## Directions
Where the data below begins, start retyping exactly, and end on the line with "(219, 527) none -> [134,396,158,403] now", which is included; no picture goes in.

## Study material
=-=-=

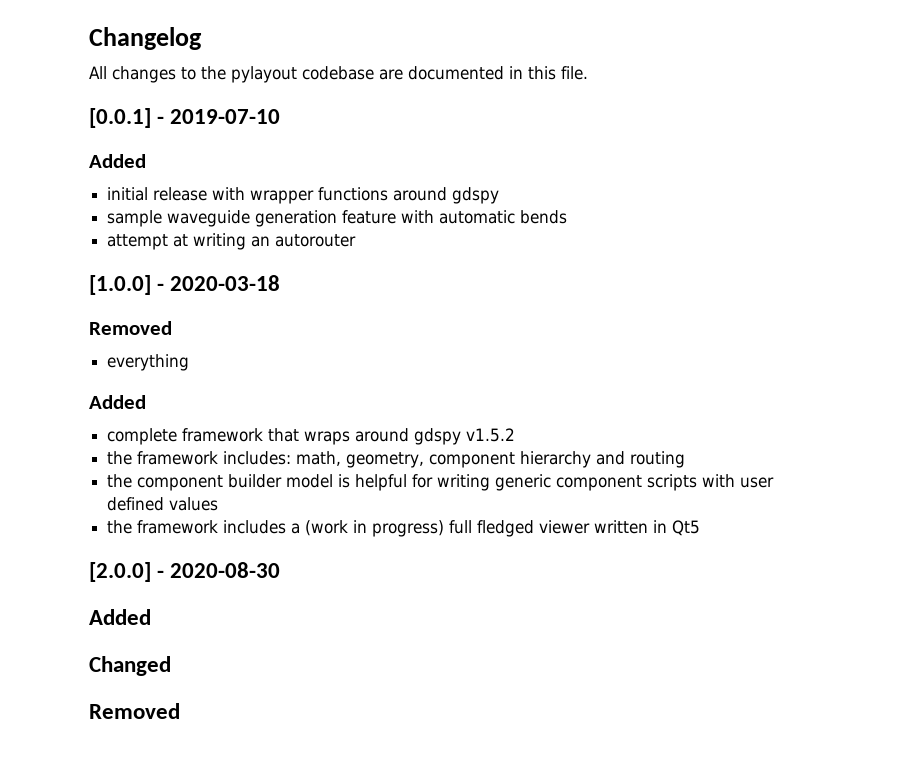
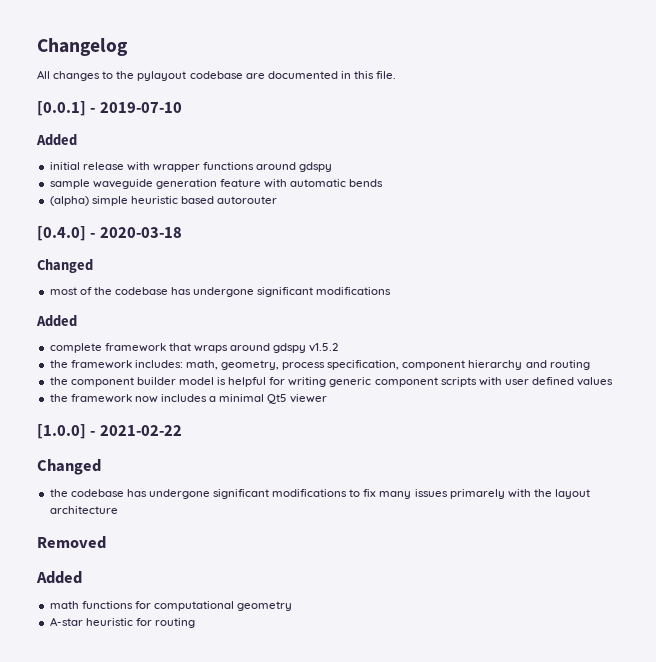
[107,233,271,250] attempt at writing an -> [49,196,214,206] (alpha) simple heuristic based
[89,275,151,295] [1.0.0] -> [37,226,86,241] [0.4.0]
[89,321,172,335] [107,354,190,371] Removed // everything -> [37,259,93,273] [49,287,392,297] Changed // most of the codebase has undergone significant modifications
(425, 460) none -> [282,360,400,370] process specification,
(219, 527) none -> [134,396,158,403] now
[305,520,701,537] [89,562,281,582] [89,609,151,625] [89,656,171,676] [89,703,180,719] (work in progress) full fledged viewer written in Qt5 // [2.0.0] - 2020-08-30 // Added // Changed // Removed -> [219,394,328,404] [37,424,182,439] [37,459,101,475] [49,489,591,499] [49,506,118,514] [37,536,106,549] [36,571,82,584] [49,601,293,611] [49,617,195,628] minimal Qt5 viewer // [1.0.0] - 2021-02-22 // Changed // the codebase has undergone significant modifications to fix many issues primarely with the layout architecture // Removed // Added // math functions for computational geometry // A-star heuristic for routing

=-=-=

## The completed task
[107,233,271,250] attempt at writing an -> [49,196,214,206] (alpha) simple heuristic based
[89,275,151,295] [1.0.0] -> [37,226,86,241] [0.4.0]
[89,321,172,335] [107,354,190,371] Removed // everything -> [37,259,93,273] [49,287,392,297] Changed // most of the codebase has undergone significant modifications
(425, 460) none -> [282,360,400,370] process specification,
(219, 527) none -> [134,396,158,403] now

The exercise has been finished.